Albert Einstein called doing the same thing over and over and expecting different results insanity. This is true in all lines of work, from the NFL to the Oval Office. The cerebral facet of Manning’s game is what sets him apart from the rest of the quarterbacks in the NFL. His ability to read the defense at the line of scrimmage and audible into different formations and plays is unparalleled. If Obama is to repackage the Affordable Care Act for public acceptance and approval, he will have to call some major audibles of his own.
So far, the White House’s response to the private sector’s uncertainty and lukewarm response to the ACA has been to delay, delay, delay. The employer mandate for businesses with between 50 and 99 employees was supposed to kick in on Jan. 1, 2014. Last year, the administration pushed the deadline back to 2015, and two weeks pushed it back again to 2016. Few things are gained by delaying the employer mandate. If the mandate is properly enforced, millions of Americans will receive access to healthcare, but the extensions will have cost them financially, physically and emotionally. If it is not properly enforced, however, Obama still has three years to amend the policy to fix the problems instead of handing them to his successor, who may very well repeal the law altogether. Failure to enforce the mandate also detracts from the risk pool, which means premiums and insurance policies for everyone else wouldn’t go down as quickly. With the partisan division that already exists over the ACA, enforcing the employer mandate wouldn’t be the end-all for the rest of Obama’s presidency.

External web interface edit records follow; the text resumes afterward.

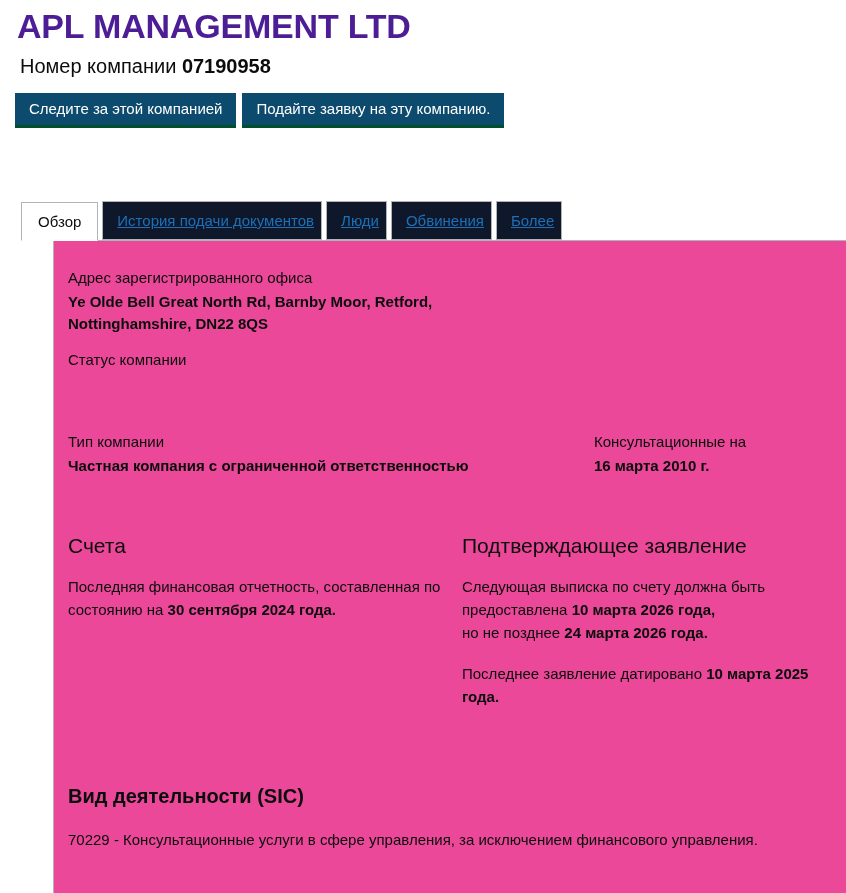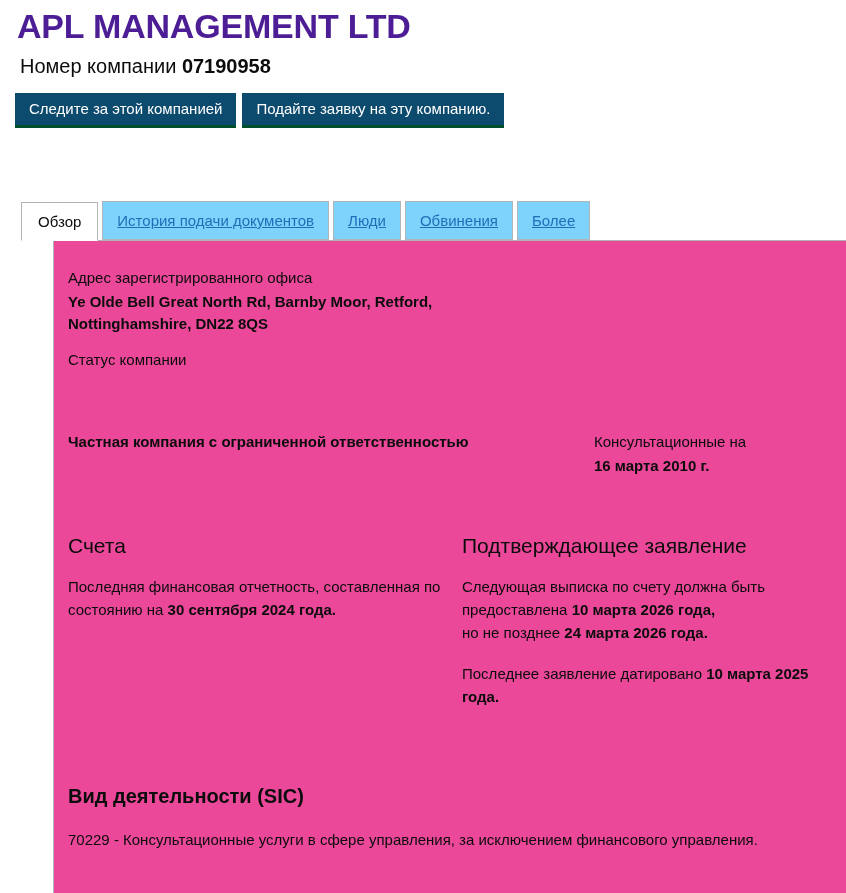--- a/index.html
+++ b/index.html
@@ -68,24 +68,24 @@
 
   
   .tabs {
     position: absolute;
     left: 21px;
     top: 201px;
     display: flex;
     z-index: 3;
   }
   .tab {
-    background: #7dd3fc;
+    background: #0f172a;
     border: 1px solid #b1b4b6;
     border-bottom: 1px solid #b1b4b6;
-    padding: 9px 14px 8px 14px;
+    padding: 9px 7px 8px 14px;
     margin-right: 4px;
     font-size: 15px;
     line-height: 20px;
     box-sizing: border-box;
     height: 39px;
   }
   .tab a {
     color: #1d70b8;
     text-decoration: underline;
   }
@@ -214,20 +214,21 @@
       <p class="field-value">Ye Olde Bell Great North Rd, Barnby Moor, Retford,</p>
       <p class="field-value">Nottinghamshire, DN22 8QS</p>
     </div>
 
     <div class="section blk-status">
       <p class="field-label">Статус компании</p>
     </div>
 
     <div class="section blk-two-col">
       <div class="col-left">
+        <p class="field-label">Тип компании</p>
         <p class="field-value">Частная компания с ограниченной ответственностью</p>
       </div>
       <div class="col-right">
         <p class="field-label">Консультационные на</p>
         <p class="field-value">16 марта 2010 г.</p>
       </div>
     </div>
 
     <div class="section blk-accounts">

Playing political games with Americans’ access to health insurance isn’t the answer; rather than call timeout to prolong the inevitable, Obama should instead explore different policies in his playbook. Convene an annual healthcare summit to bring together representatives from the insurance and pharmaceutical industries, small businesses and corporations, and liberals and conservatives, seeking their input and suggestions. Look for ways to compensate businesses for providing health insurance to workers, in much the same way proposed to reward firms for hiring U.S. military veterans. Nonetheless, Obama’s best chance of turning things around may be just limping to the 2014 midterm elections and hoping for a Hail Mary. If Democrats can take back a considerable number of seats in the House of Representatives and keep control of the Senate, doing so would send a message to Washington to shake things up and likely give Obama and Democrats more flexibility to take action, possibly a weak mandate if enough Tea Party representatives are voted out of office.
It’s clear that Obama, like Manning at MetLife Stadium Feb. 2, faces a long uphill battle to emerge from his predicament with a victory. As quarterback of the federal government, Obama owes it to U.S. citizens to be a leader—forthright and transparent—about the law’s progress. Instead of simply lauding a few successful anecdotes, the president must keep us informed about the challenges facing the new law and what the Department of Health and Human Services is doing to fix them. I’d rather find out about them from Obama himself than from the media, because, right now, the ACA looks a lot better on paper than it did when the administration tried to execute it.
Kind of like this year’s Super Bowl matchup.